++++ Supplied data

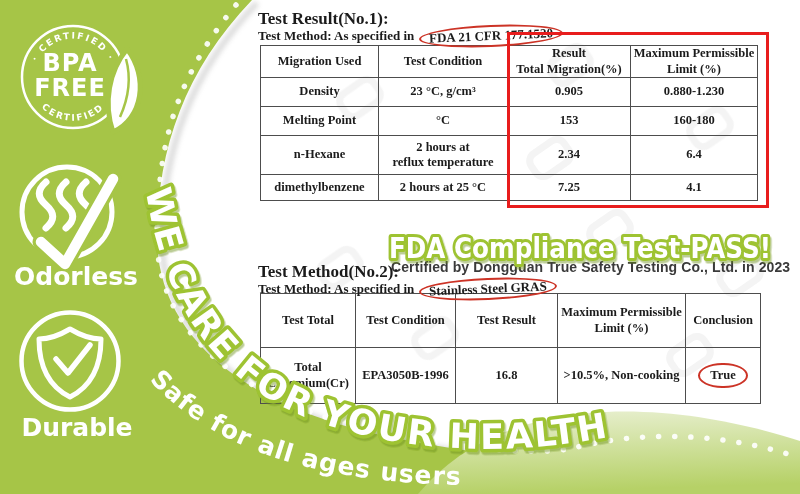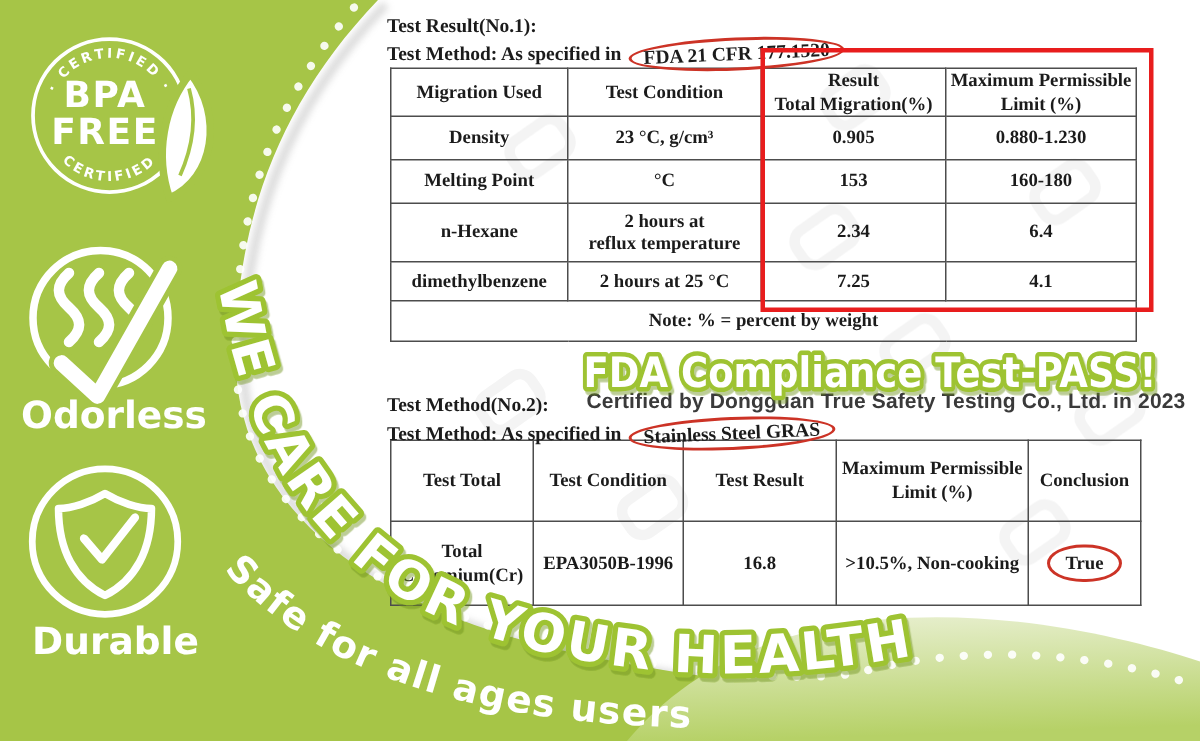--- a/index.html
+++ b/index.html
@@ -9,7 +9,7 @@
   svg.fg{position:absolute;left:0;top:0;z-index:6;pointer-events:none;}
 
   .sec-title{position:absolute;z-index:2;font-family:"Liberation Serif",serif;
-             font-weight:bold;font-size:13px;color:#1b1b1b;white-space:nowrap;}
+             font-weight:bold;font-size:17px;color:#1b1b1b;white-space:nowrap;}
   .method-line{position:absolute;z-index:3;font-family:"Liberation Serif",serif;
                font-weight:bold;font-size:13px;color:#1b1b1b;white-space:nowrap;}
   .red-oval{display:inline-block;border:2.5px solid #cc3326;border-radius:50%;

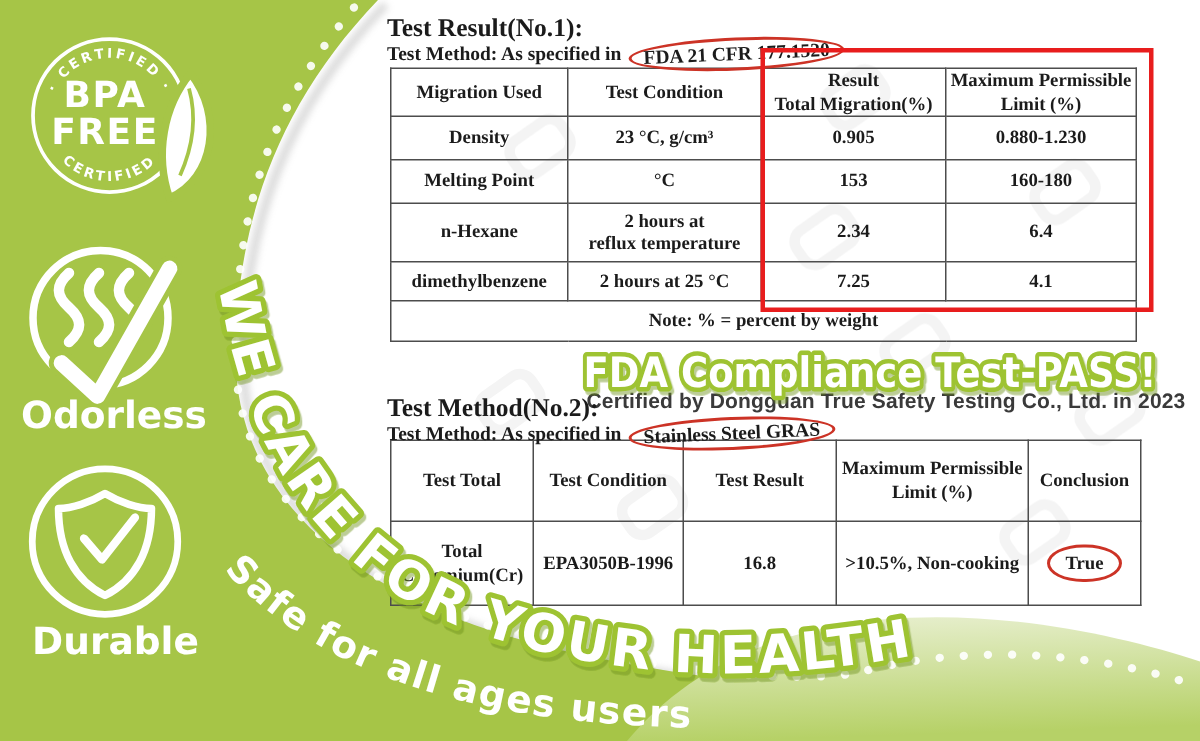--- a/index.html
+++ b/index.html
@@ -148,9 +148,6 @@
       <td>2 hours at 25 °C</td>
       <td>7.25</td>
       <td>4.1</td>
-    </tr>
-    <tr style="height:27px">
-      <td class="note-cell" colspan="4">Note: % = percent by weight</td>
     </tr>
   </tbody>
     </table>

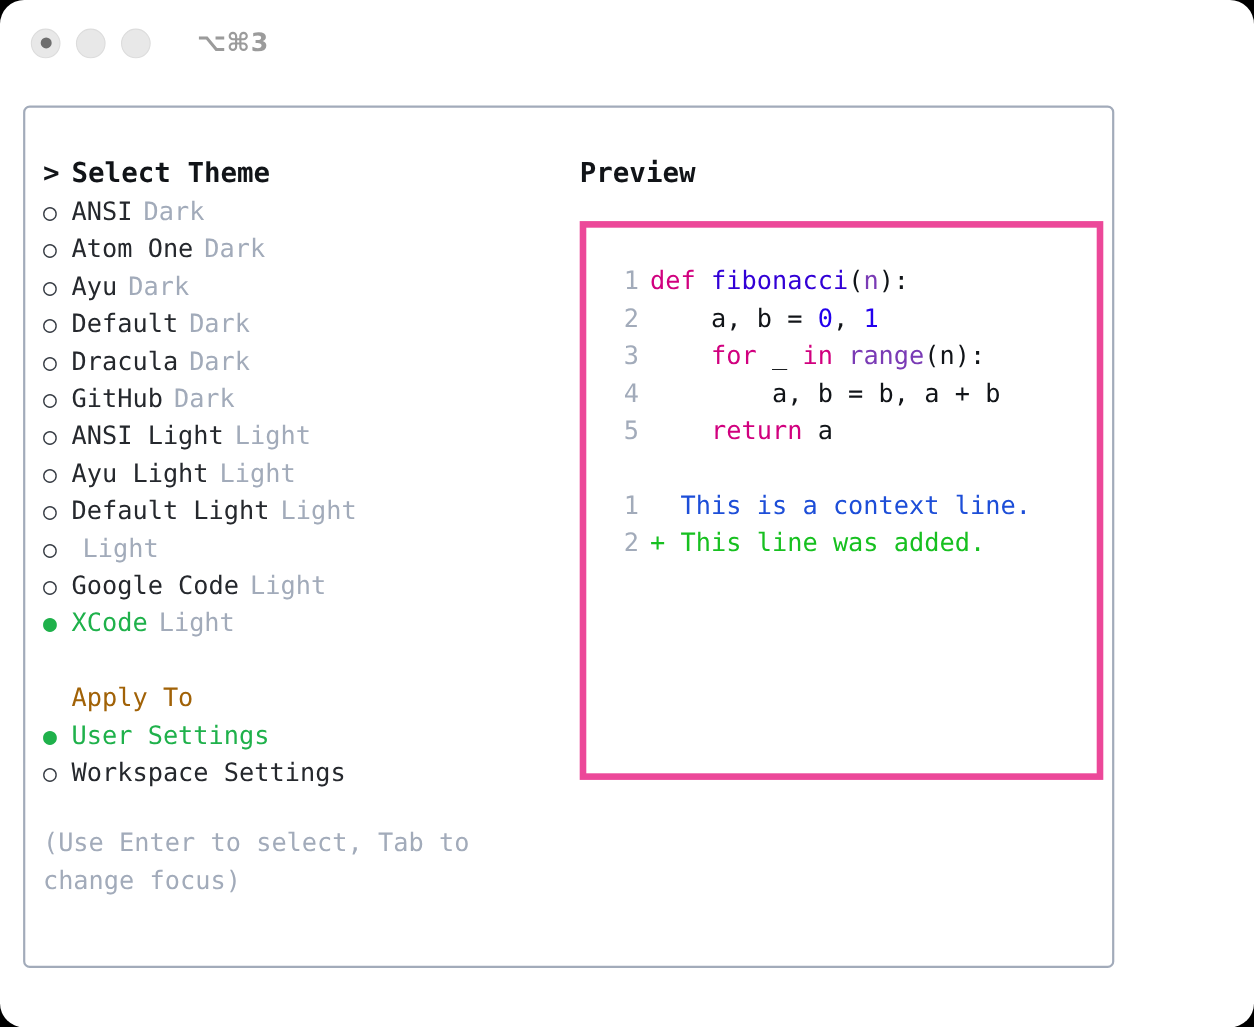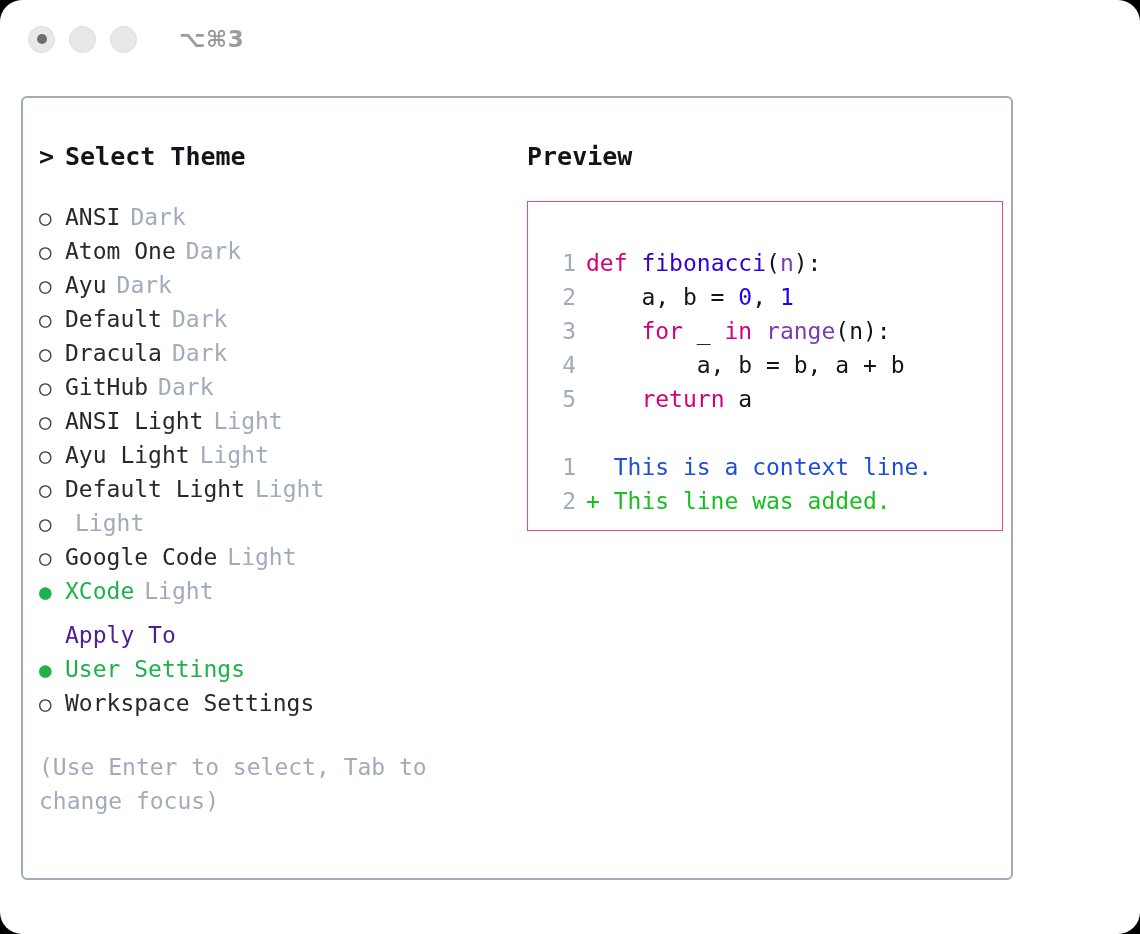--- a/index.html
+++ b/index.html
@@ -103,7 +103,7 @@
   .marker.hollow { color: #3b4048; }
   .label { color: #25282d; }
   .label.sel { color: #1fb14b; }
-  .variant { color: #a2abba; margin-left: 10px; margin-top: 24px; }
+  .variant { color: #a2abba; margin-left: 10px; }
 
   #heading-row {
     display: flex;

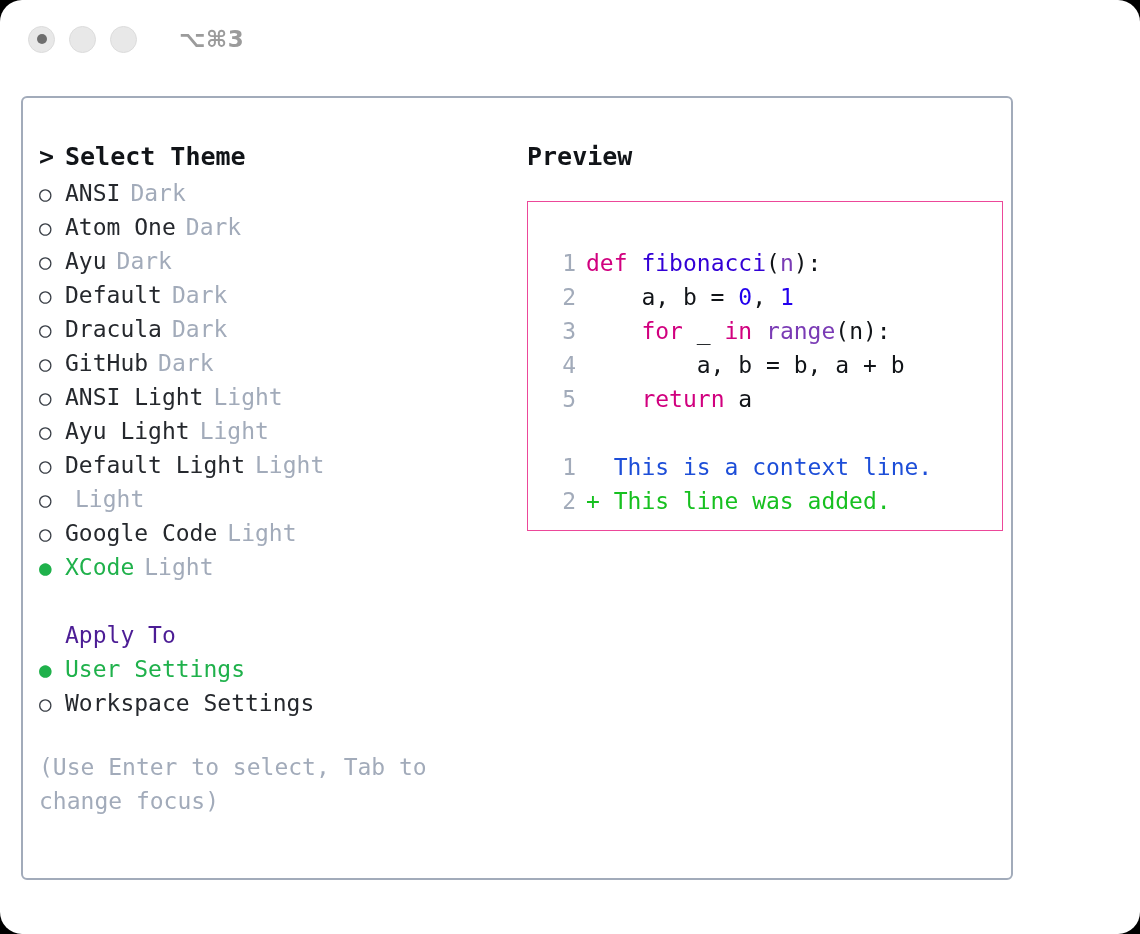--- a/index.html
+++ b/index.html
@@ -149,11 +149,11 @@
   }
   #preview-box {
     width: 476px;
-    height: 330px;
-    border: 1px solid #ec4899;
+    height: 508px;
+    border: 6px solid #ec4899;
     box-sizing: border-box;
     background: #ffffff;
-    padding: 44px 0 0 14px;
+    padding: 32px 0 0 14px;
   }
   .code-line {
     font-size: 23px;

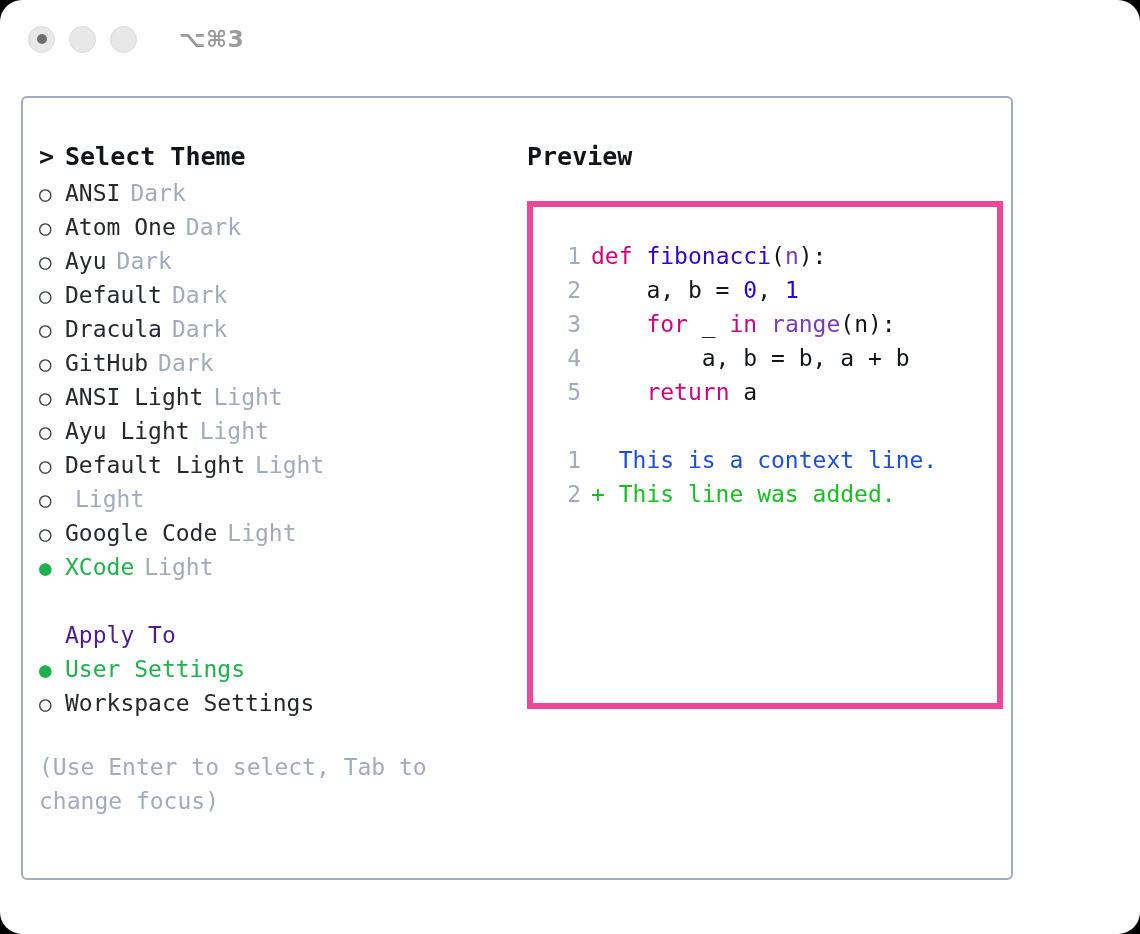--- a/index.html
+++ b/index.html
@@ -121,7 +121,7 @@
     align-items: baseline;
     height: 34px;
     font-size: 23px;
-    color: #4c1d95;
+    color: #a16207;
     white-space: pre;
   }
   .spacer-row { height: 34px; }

++++++++
++++ Supplied data

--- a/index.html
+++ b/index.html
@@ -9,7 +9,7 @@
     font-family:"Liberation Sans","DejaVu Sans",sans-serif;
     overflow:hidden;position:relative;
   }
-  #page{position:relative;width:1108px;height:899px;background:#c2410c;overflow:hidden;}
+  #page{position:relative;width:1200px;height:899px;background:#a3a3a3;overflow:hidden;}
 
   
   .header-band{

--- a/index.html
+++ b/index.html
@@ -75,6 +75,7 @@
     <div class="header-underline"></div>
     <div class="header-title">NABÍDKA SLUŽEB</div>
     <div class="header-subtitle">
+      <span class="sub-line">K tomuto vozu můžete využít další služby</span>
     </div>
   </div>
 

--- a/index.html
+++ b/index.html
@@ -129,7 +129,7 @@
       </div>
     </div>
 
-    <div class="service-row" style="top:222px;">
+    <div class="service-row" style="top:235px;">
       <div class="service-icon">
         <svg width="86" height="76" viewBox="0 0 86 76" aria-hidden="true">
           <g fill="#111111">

++++++++
++++ Supplied data

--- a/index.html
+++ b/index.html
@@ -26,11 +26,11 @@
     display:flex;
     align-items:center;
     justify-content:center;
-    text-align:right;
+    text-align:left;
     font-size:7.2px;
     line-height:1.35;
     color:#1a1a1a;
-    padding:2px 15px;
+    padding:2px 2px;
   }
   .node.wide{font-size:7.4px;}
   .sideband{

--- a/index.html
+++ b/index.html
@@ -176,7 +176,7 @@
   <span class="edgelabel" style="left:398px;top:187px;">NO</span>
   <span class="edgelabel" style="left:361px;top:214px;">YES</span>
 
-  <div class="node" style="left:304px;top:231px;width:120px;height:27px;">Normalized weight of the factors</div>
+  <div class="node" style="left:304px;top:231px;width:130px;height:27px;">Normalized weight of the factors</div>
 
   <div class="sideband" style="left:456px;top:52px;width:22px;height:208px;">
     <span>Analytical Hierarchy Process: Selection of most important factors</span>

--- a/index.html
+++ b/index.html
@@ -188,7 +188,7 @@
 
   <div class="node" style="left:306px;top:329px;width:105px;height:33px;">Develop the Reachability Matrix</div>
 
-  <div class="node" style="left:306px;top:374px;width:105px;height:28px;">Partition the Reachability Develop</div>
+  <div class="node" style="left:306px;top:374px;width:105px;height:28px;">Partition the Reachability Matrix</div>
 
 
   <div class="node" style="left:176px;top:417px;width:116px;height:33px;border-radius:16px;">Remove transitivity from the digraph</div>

++++++++

- Task directions:
Among the lines above, repeat exactly those from the line with "line-height:1.35;" to the line with "from the digraph</div>", counting both ends.

- Your response:
     line-height:1.35;
     color:#1a1a1a;
-    padding:2px 15px;
+    padding:2px 2px;
   }
   .node.wide{font-size:7.4px;}
   .sideband{

--- a/index.html
+++ b/index.html
@@ -176,7 +176,7 @@
   <span class="edgelabel" style="left:398px;top:187px;">NO</span>
   <span class="edgelabel" style="left:361px;top:214px;">YES</span>
 
-  <div class="node" style="left:304px;top:231px;width:120px;height:27px;">Normalized weight of the factors</div>
+  <div class="node" style="left:304px;top:231px;width:130px;height:27px;">Normalized weight of the factors</div>
 
   <div class="sideband" style="left:456px;top:52px;width:22px;height:208px;">
     <span>Analytical Hierarchy Process: Selection of most important factors</span>

--- a/index.html
+++ b/index.html
@@ -188,7 +188,7 @@
 
   <div class="node" style="left:306px;top:329px;width:105px;height:33px;">Develop the Reachability Matrix</div>
 
-  <div class="node" style="left:306px;top:374px;width:105px;height:28px;">Partition the Reachability Develop</div>
+  <div class="node" style="left:306px;top:374px;width:105px;height:28px;">Partition the Reachability Matrix</div>
 
 
   <div class="node" style="left:176px;top:417px;width:116px;height:33px;border-radius:16px;">Remove transitivity from the digraph</div>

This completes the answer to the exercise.